== Work instruction ==
Each line of data below must be printed exactly as written, with any pictures removed.

== Given data ==
^^^^
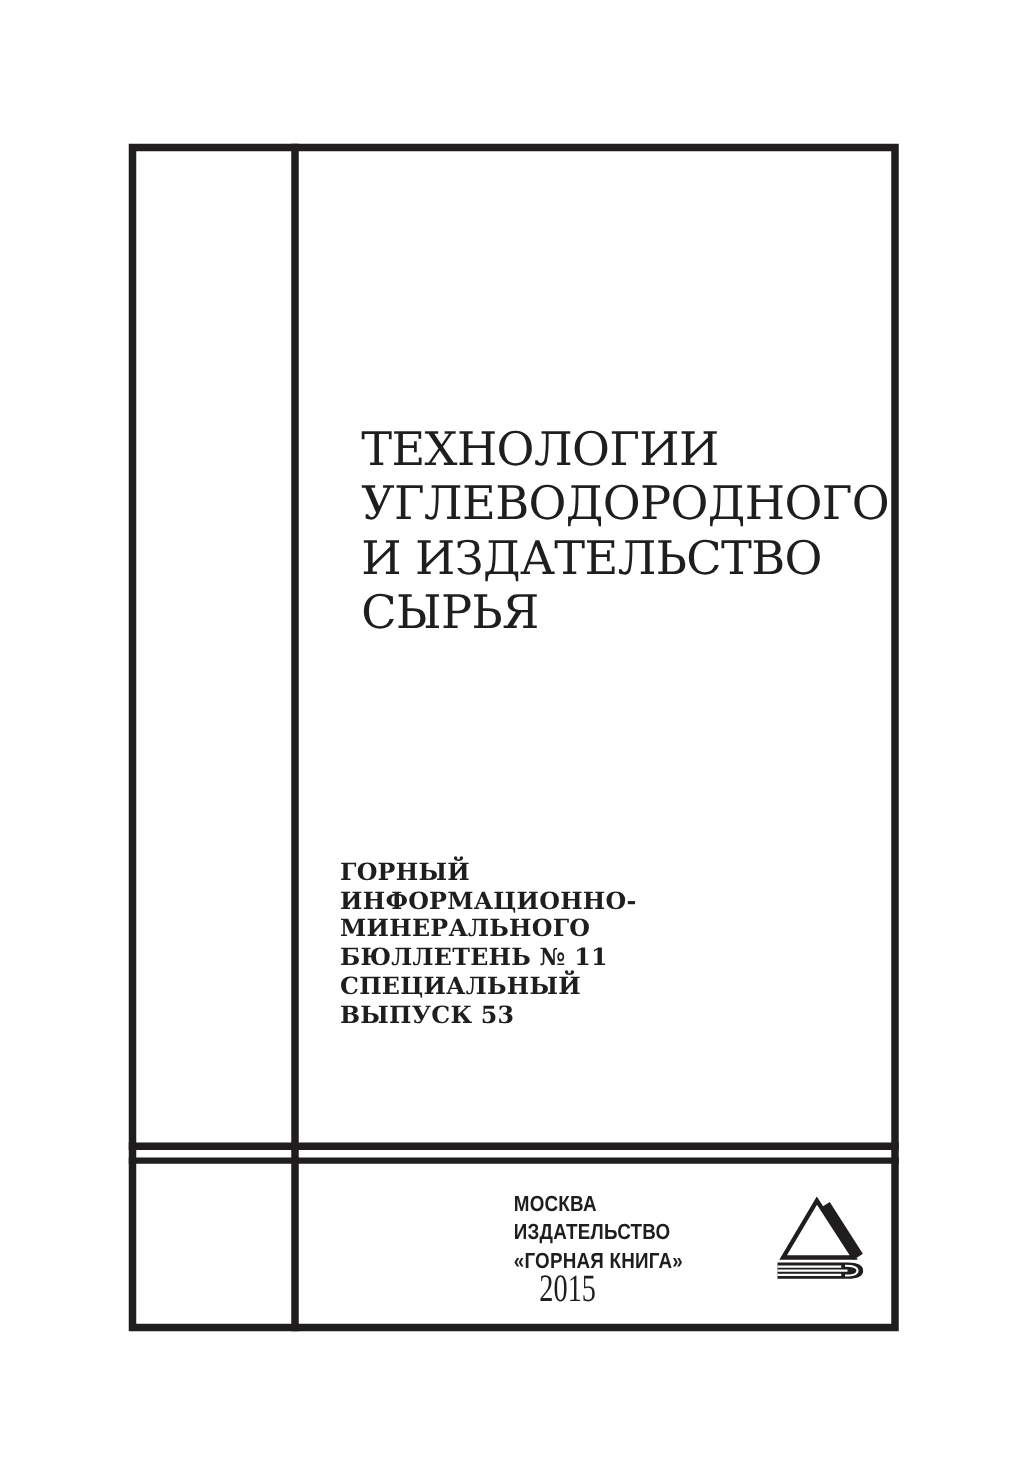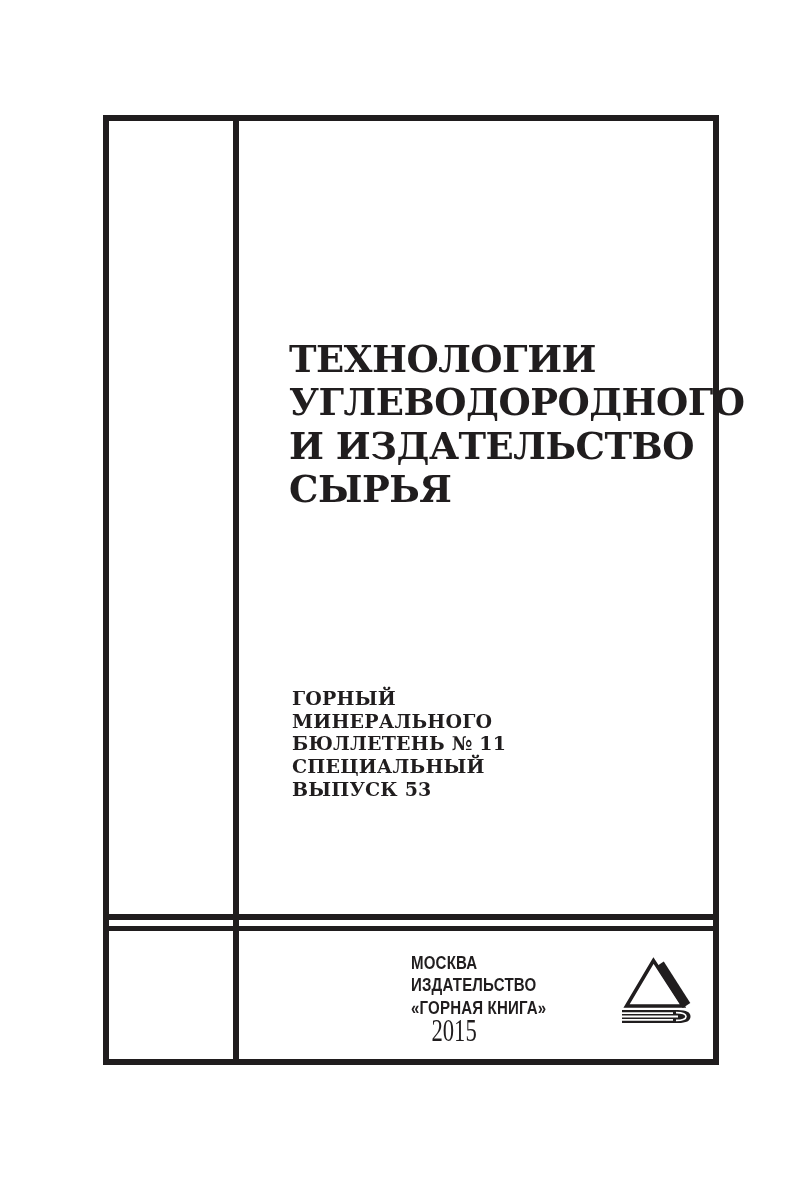"ТЕХНОЛОГИИ" .title { font-weight: bold -> normal }
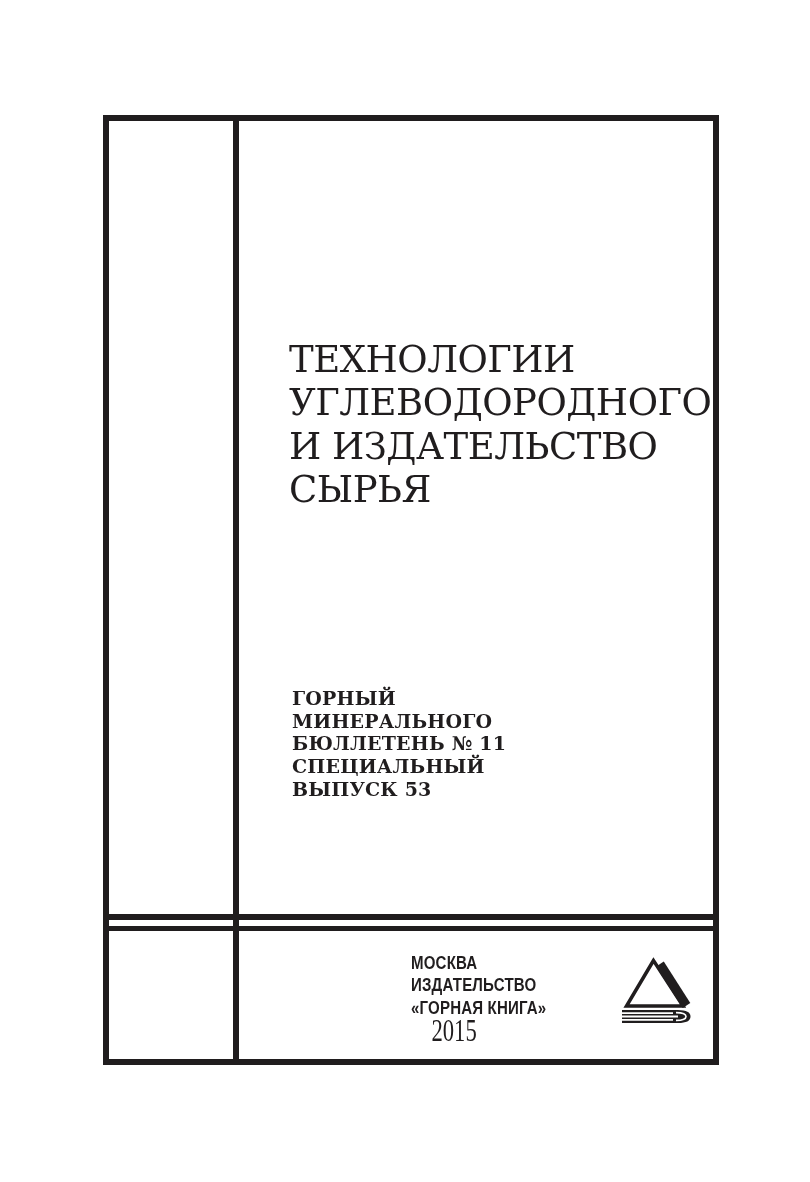"ГОРНЫЙ" .series { left: 292px -> 272px }
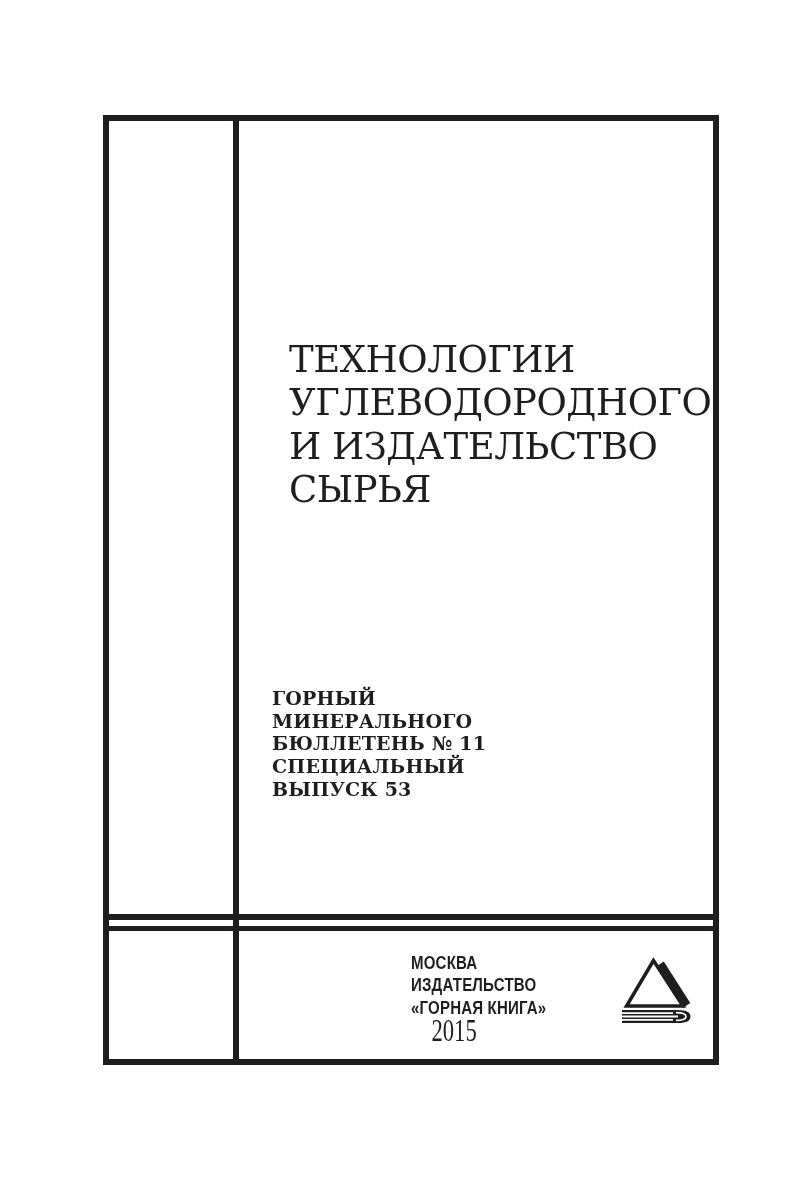"ИНФОРМАЦИОННО-" div { html: none -> <div>ИНФОРМАЦИОННО-</div> }
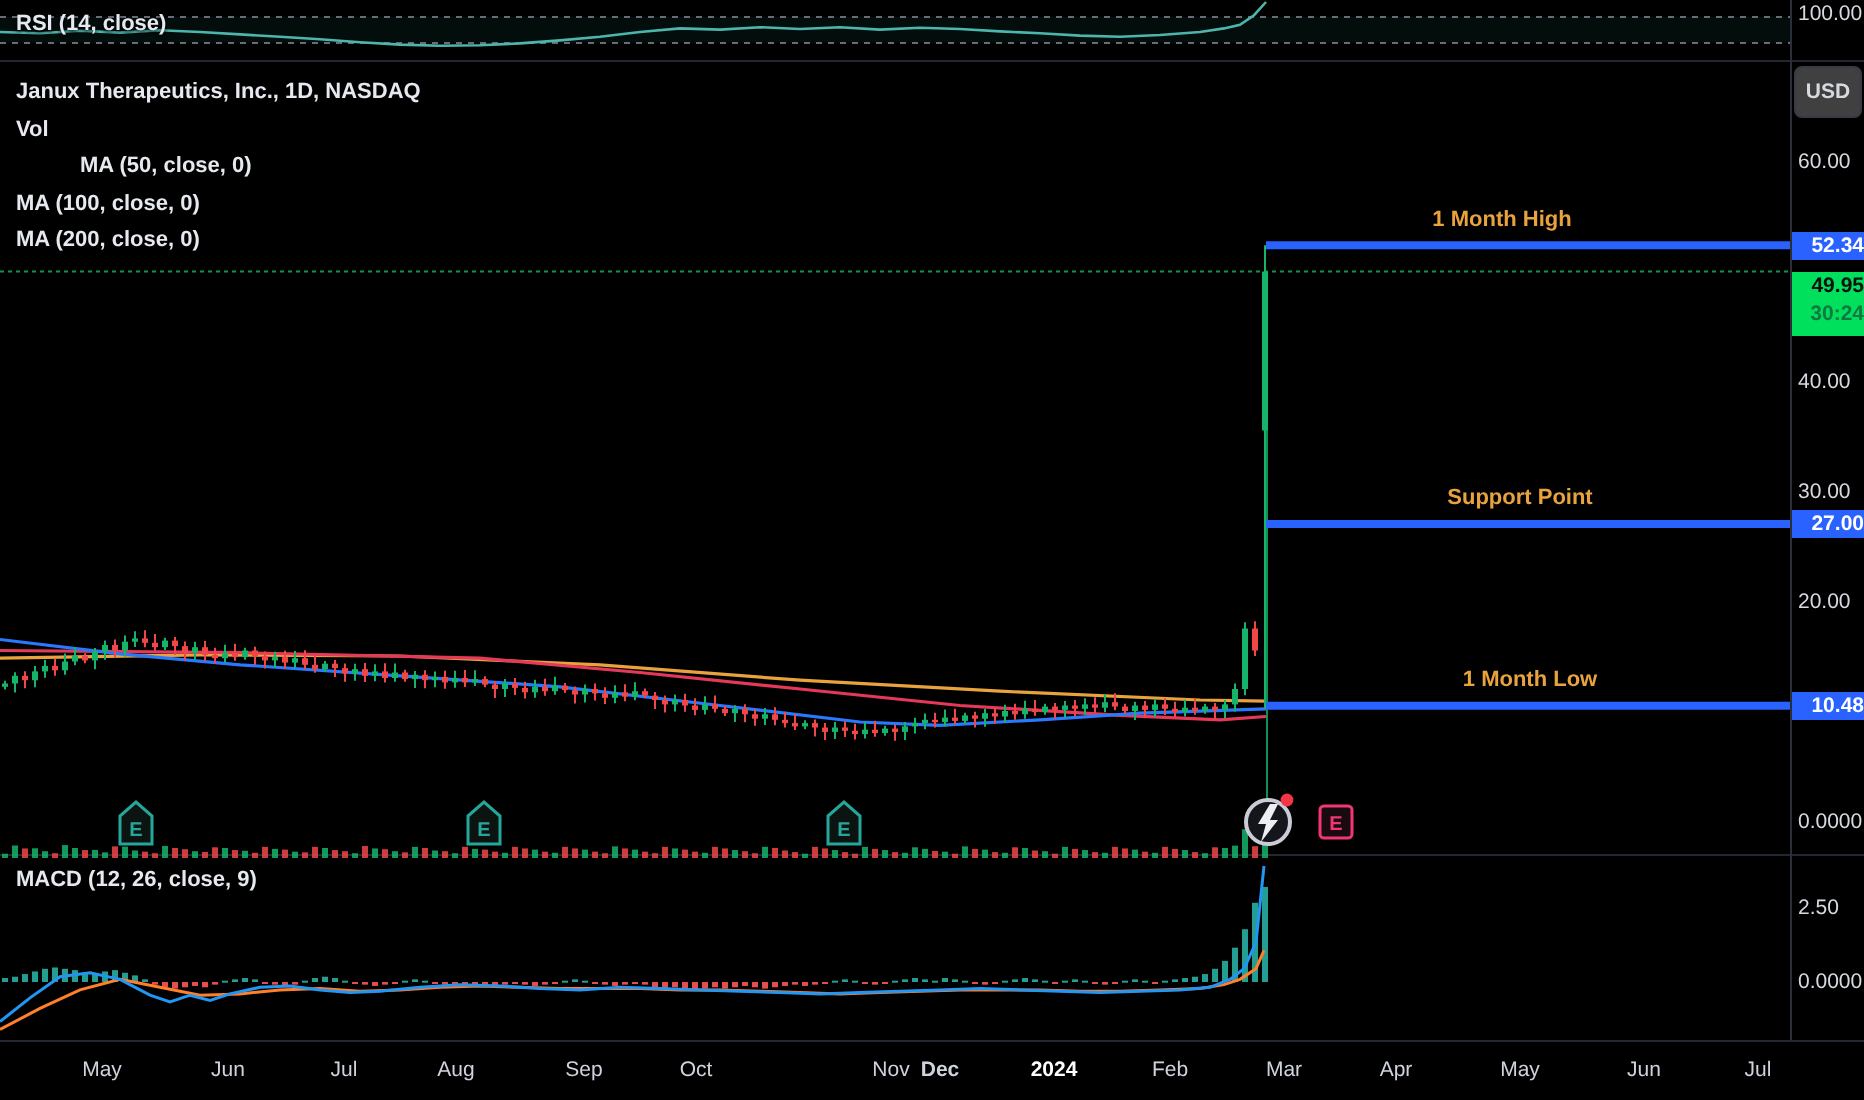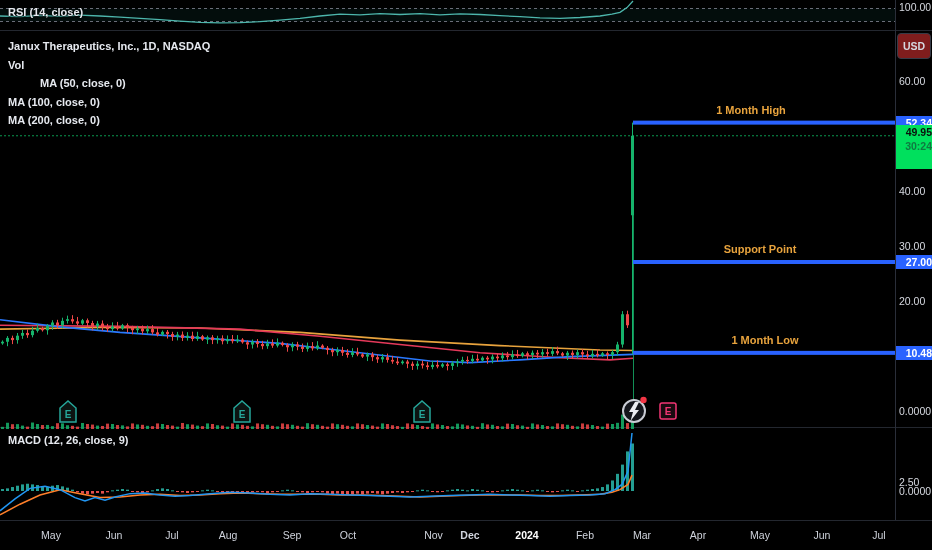"USD" #usd-btn { background: #7f1d1d -> #404040 }
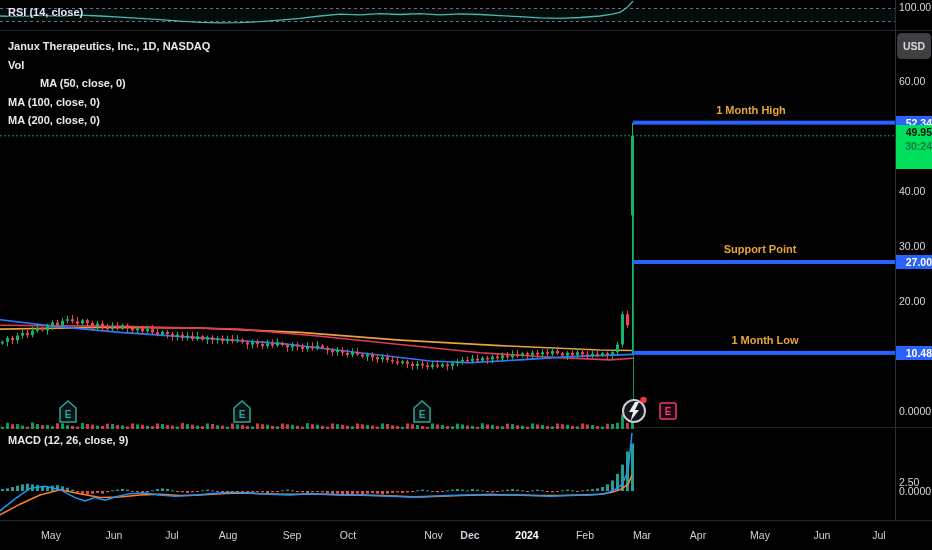"49.95" div.chip { height: 44px -> 32px; top: 125px -> 136px }
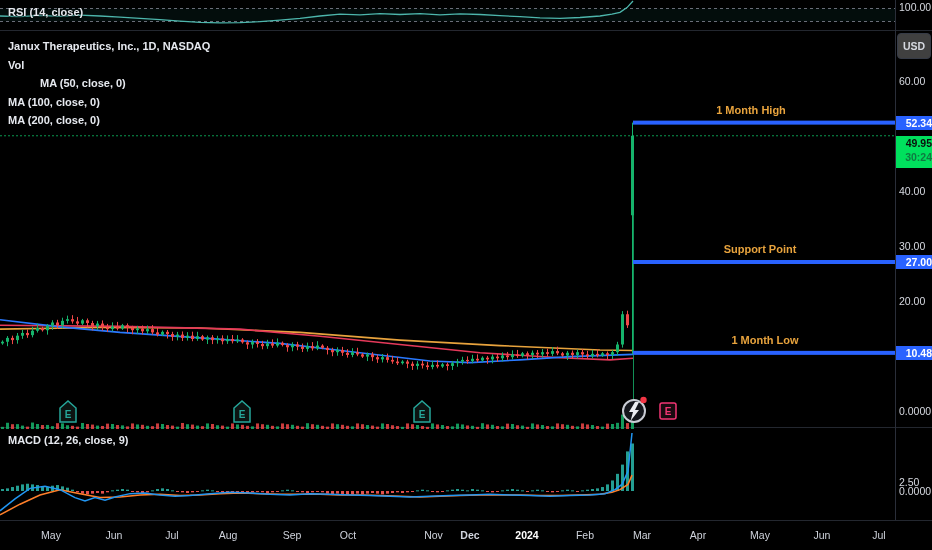"2.50" div.tick { top: 476px -> 448px }
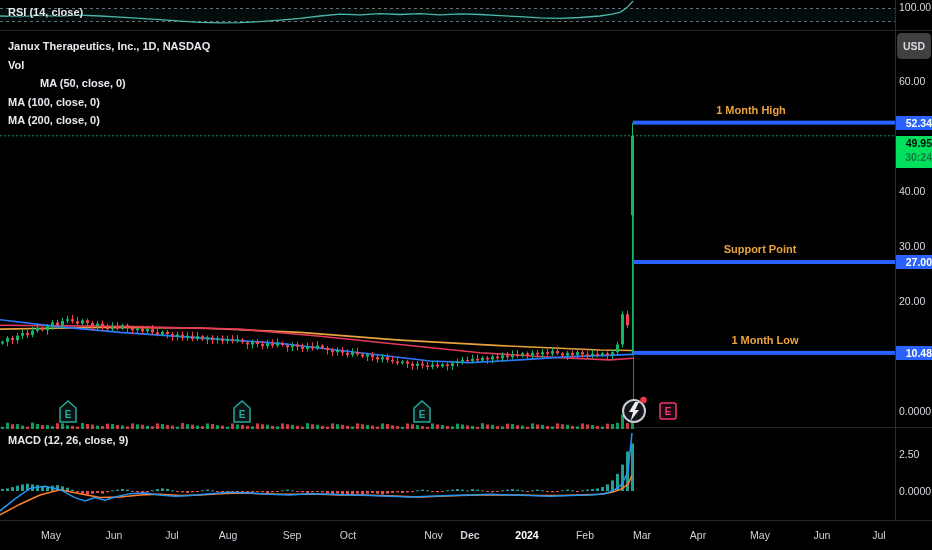"Nov" div.month { left: 412px -> 424px }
^^^^
== Result of this task ==
"ТЕХНОЛОГИИ" .title { font-weight: bold -> normal }
"ГОРНЫЙ" .series { left: 292px -> 272px }
"ИНФОРМАЦИОННО-" div { html: none -> <div>ИНФОРМАЦИОННО-</div> }
"USD" #usd-btn { background: #7f1d1d -> #404040 }
"49.95" div.chip { height: 44px -> 32px; top: 125px -> 136px }
"2.50" div.tick { top: 476px -> 448px }
"Nov" div.month { left: 412px -> 424px }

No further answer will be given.